§ Work required
Whenever a line below includes the word "editorial", copy that line.

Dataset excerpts
[Start of section]
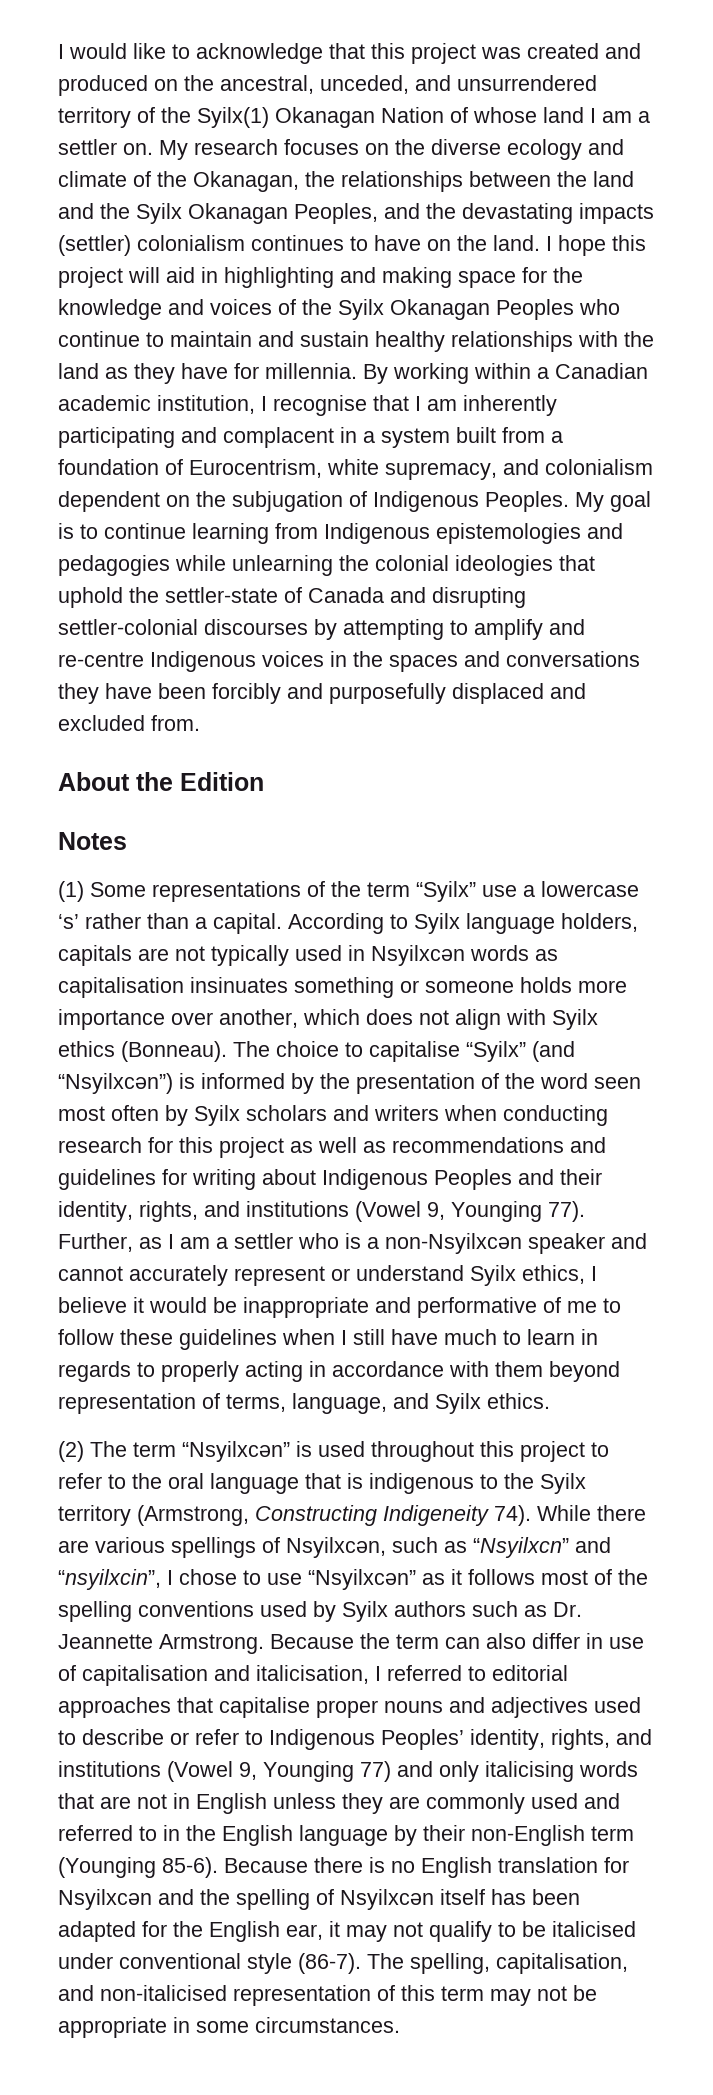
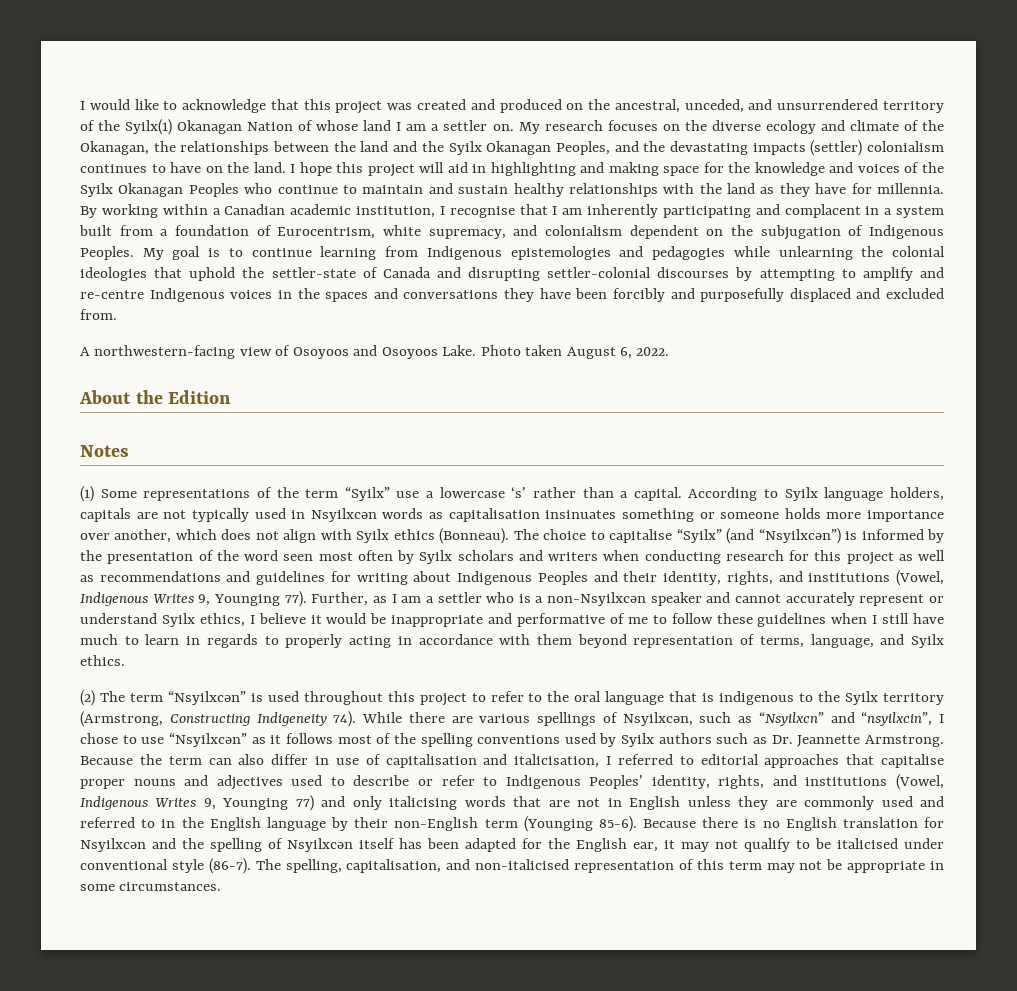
+ A northwestern-facing view of Osoyoos and Osoyoos Lake. Photo taken August 6, 2022.
- The choice to capitalise “Syilx” (and “Nsyilxcən”) is informed by the presentation of the word seen most often by Syilx scholars and writers when conducting research for this project as well as recommendations and guidelines for writing about Indigenous Peoples and their identity, rights, and institutions (Vowel 9, Younging 77).
+ The choice to capitalise “Syilx” (and “Nsyilxcən”) is informed by the presentation of the word seen most often by Syilx scholars and writers when conducting research for this project as well as recommendations and guidelines for writing about Indigenous Peoples and their identity, rights, and institutions (Vowel, Indigenous Writes 9, Younging 77).
- Because the term can also differ in use of capitalisation and italicisation, I referred to editorial approaches that capitalise proper nouns and adjectives used to describe or refer to Indigenous Peoples’ identity, rights, and institutions (Vowel 9, Younging 77) and only italicising words that are not in English unless they are commonly used and referred to in the English language by their non-English term (Younging 85-6).
+ Because the term can also differ in use of capitalisation and italicisation, I referred to editorial approaches that capitalise proper nouns and adjectives used to describe or refer to Indigenous Peoples’ identity, rights, and institutions (Vowel, Indigenous Writes 9, Younging 77) and only italicising words that are not in English unless they are commonly used and referred to in the English language by their non-English term (Younging 85-6).

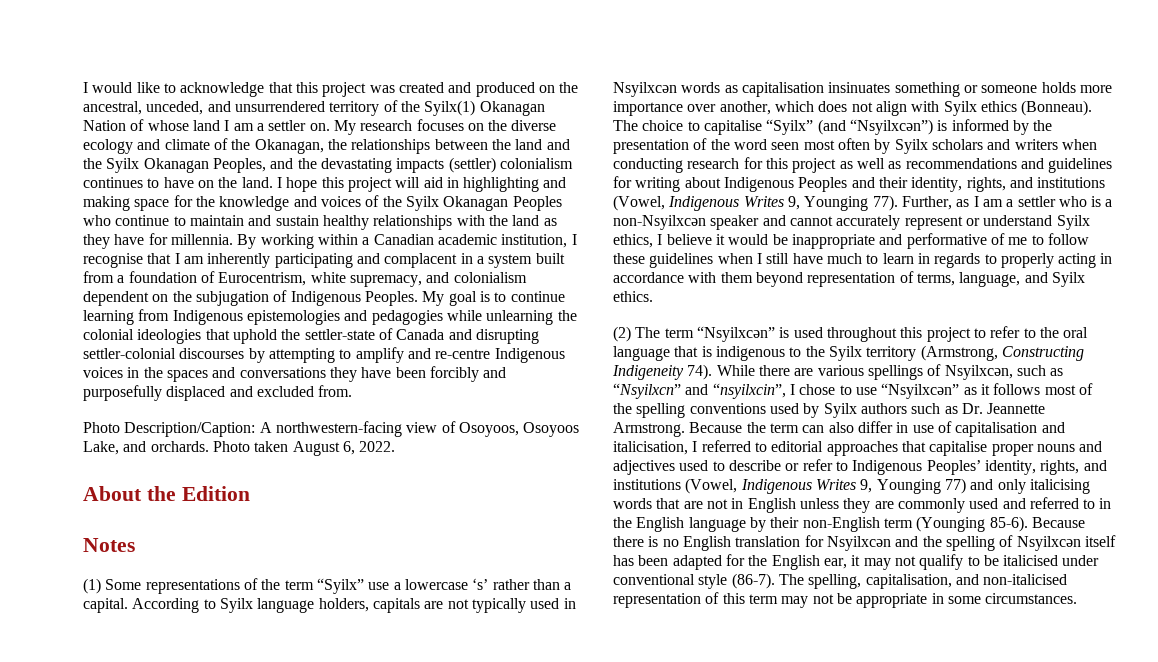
- A northwestern-facing view of Osoyoos and Osoyoos Lake.
+ Photo Description/Caption: A northwestern-facing view of Osoyoos, Osoyoos Lake, and orchards.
[End of section]
§ Written solution
- Because the term can also differ in use of capitalisation and italicisation, I referred to editorial approaches that capitalise proper nouns and adjectives used to describe or refer to Indigenous Peoples’ identity, rights, and institutions (Vowel 9, Younging 77) and only italicising words that are not in English unless they are commonly used and referred to in the English language by their non-English term (Younging 85-6).
+ Because the term can also differ in use of capitalisation and italicisation, I referred to editorial approaches that capitalise proper nouns and adjectives used to describe or refer to Indigenous Peoples’ identity, rights, and institutions (Vowel, Indigenous Writes 9, Younging 77) and only italicising words that are not in English unless they are commonly used and referred to in the English language by their non-English term (Younging 85-6).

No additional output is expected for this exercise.